Given records:
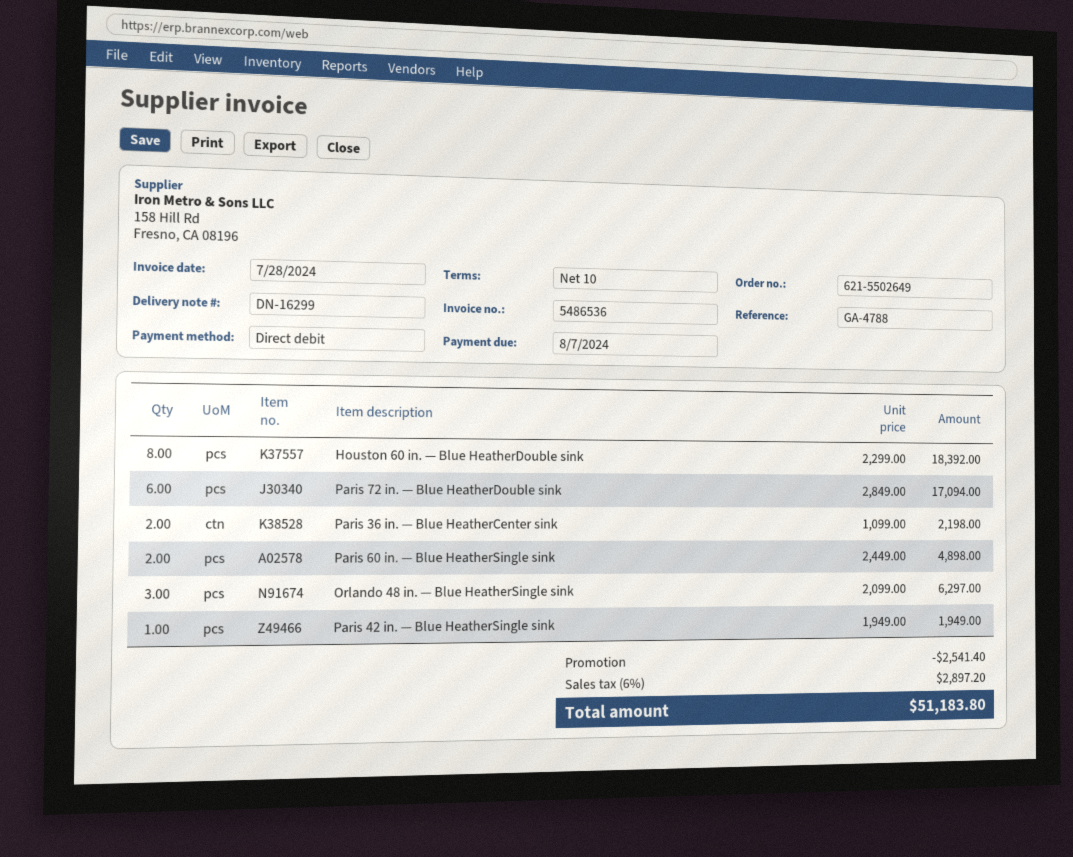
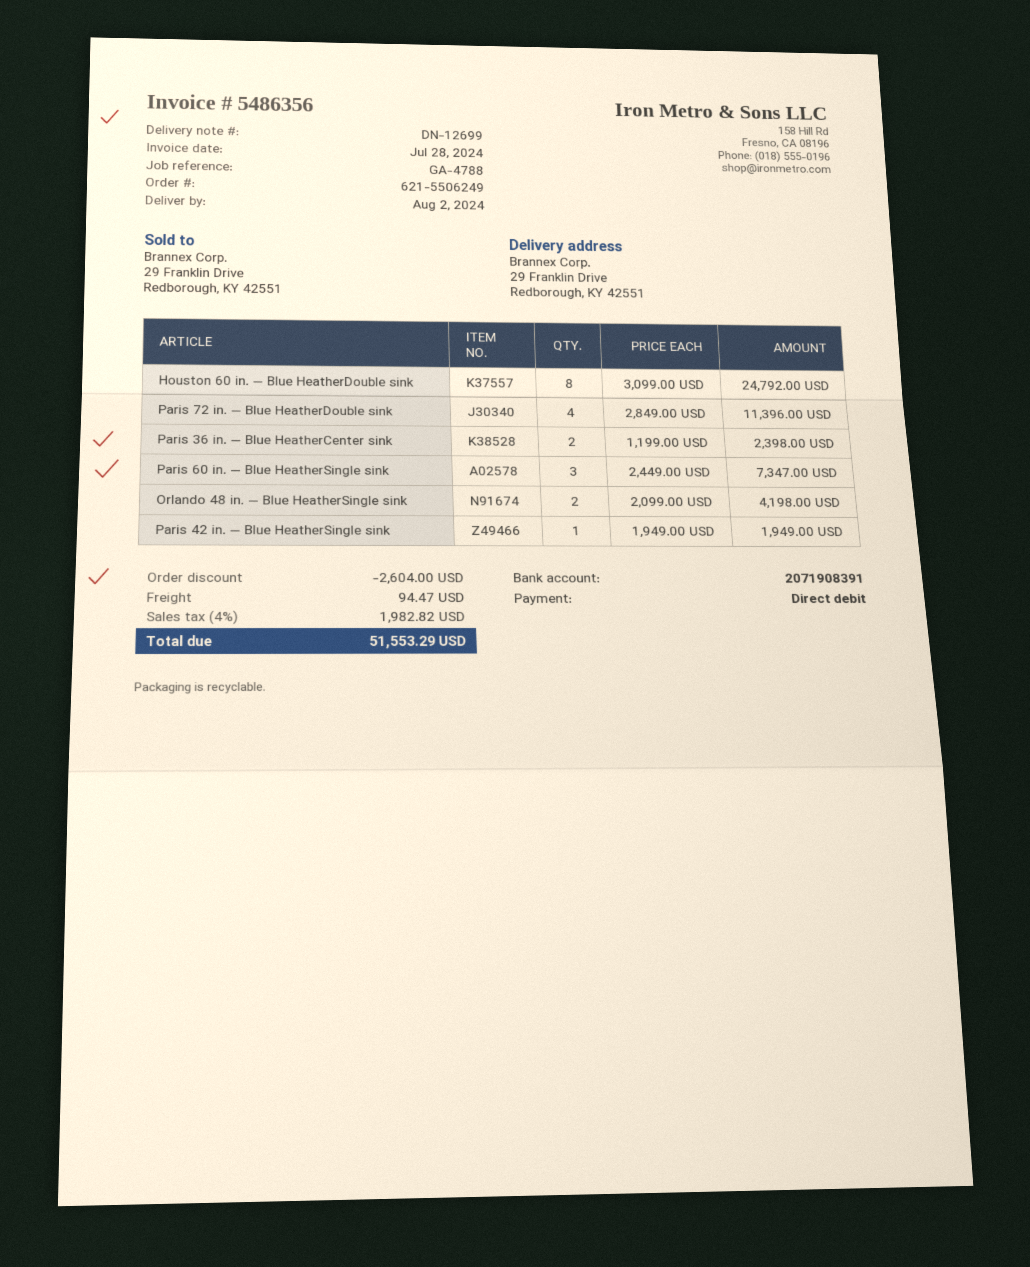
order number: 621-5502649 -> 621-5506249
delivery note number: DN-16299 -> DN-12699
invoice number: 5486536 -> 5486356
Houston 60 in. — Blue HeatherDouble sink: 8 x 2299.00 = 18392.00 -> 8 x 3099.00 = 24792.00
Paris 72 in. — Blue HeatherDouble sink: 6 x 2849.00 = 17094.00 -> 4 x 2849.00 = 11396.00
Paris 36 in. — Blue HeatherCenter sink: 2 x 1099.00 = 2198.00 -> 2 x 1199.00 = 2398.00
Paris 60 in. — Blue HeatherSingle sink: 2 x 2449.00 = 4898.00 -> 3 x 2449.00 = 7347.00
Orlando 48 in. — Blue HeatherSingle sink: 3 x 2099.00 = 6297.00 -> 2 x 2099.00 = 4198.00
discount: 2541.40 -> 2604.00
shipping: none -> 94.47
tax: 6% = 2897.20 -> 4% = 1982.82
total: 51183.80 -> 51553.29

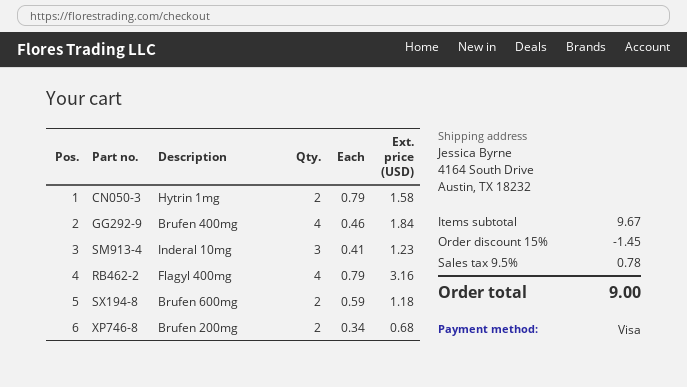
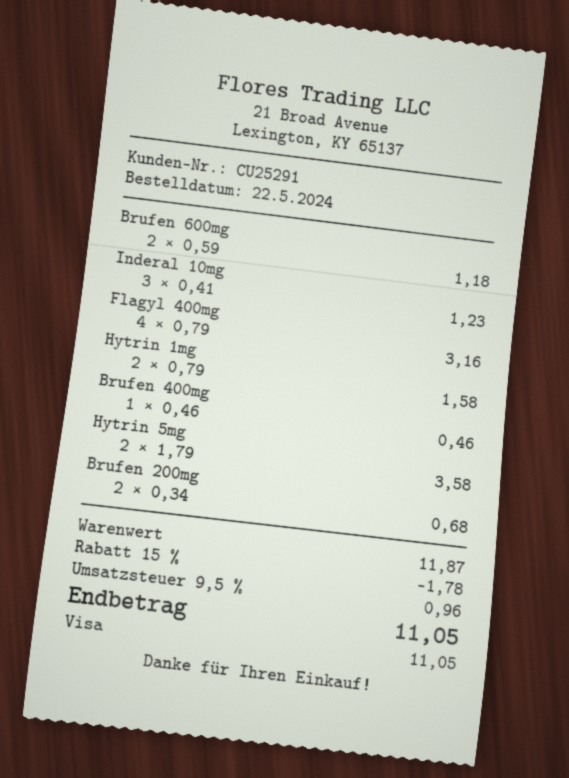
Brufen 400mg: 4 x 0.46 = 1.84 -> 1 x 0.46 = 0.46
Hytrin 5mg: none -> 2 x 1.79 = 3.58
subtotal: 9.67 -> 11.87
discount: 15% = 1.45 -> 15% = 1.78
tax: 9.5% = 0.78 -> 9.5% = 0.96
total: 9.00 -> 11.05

The task: Please restate the lines above exactly, starting at the first line of the data and stopping at the line containing "Paris 60 in.", which is included. Omit pictures.

Response area:
order number: 621-5502649 -> 621-5506249
delivery note number: DN-16299 -> DN-12699
invoice number: 5486536 -> 5486356
Houston 60 in. — Blue HeatherDouble sink: 8 x 2299.00 = 18392.00 -> 8 x 3099.00 = 24792.00
Paris 72 in. — Blue HeatherDouble sink: 6 x 2849.00 = 17094.00 -> 4 x 2849.00 = 11396.00
Paris 36 in. — Blue HeatherCenter sink: 2 x 1099.00 = 2198.00 -> 2 x 1199.00 = 2398.00
Paris 60 in. — Blue HeatherSingle sink: 2 x 2449.00 = 4898.00 -> 3 x 2449.00 = 7347.00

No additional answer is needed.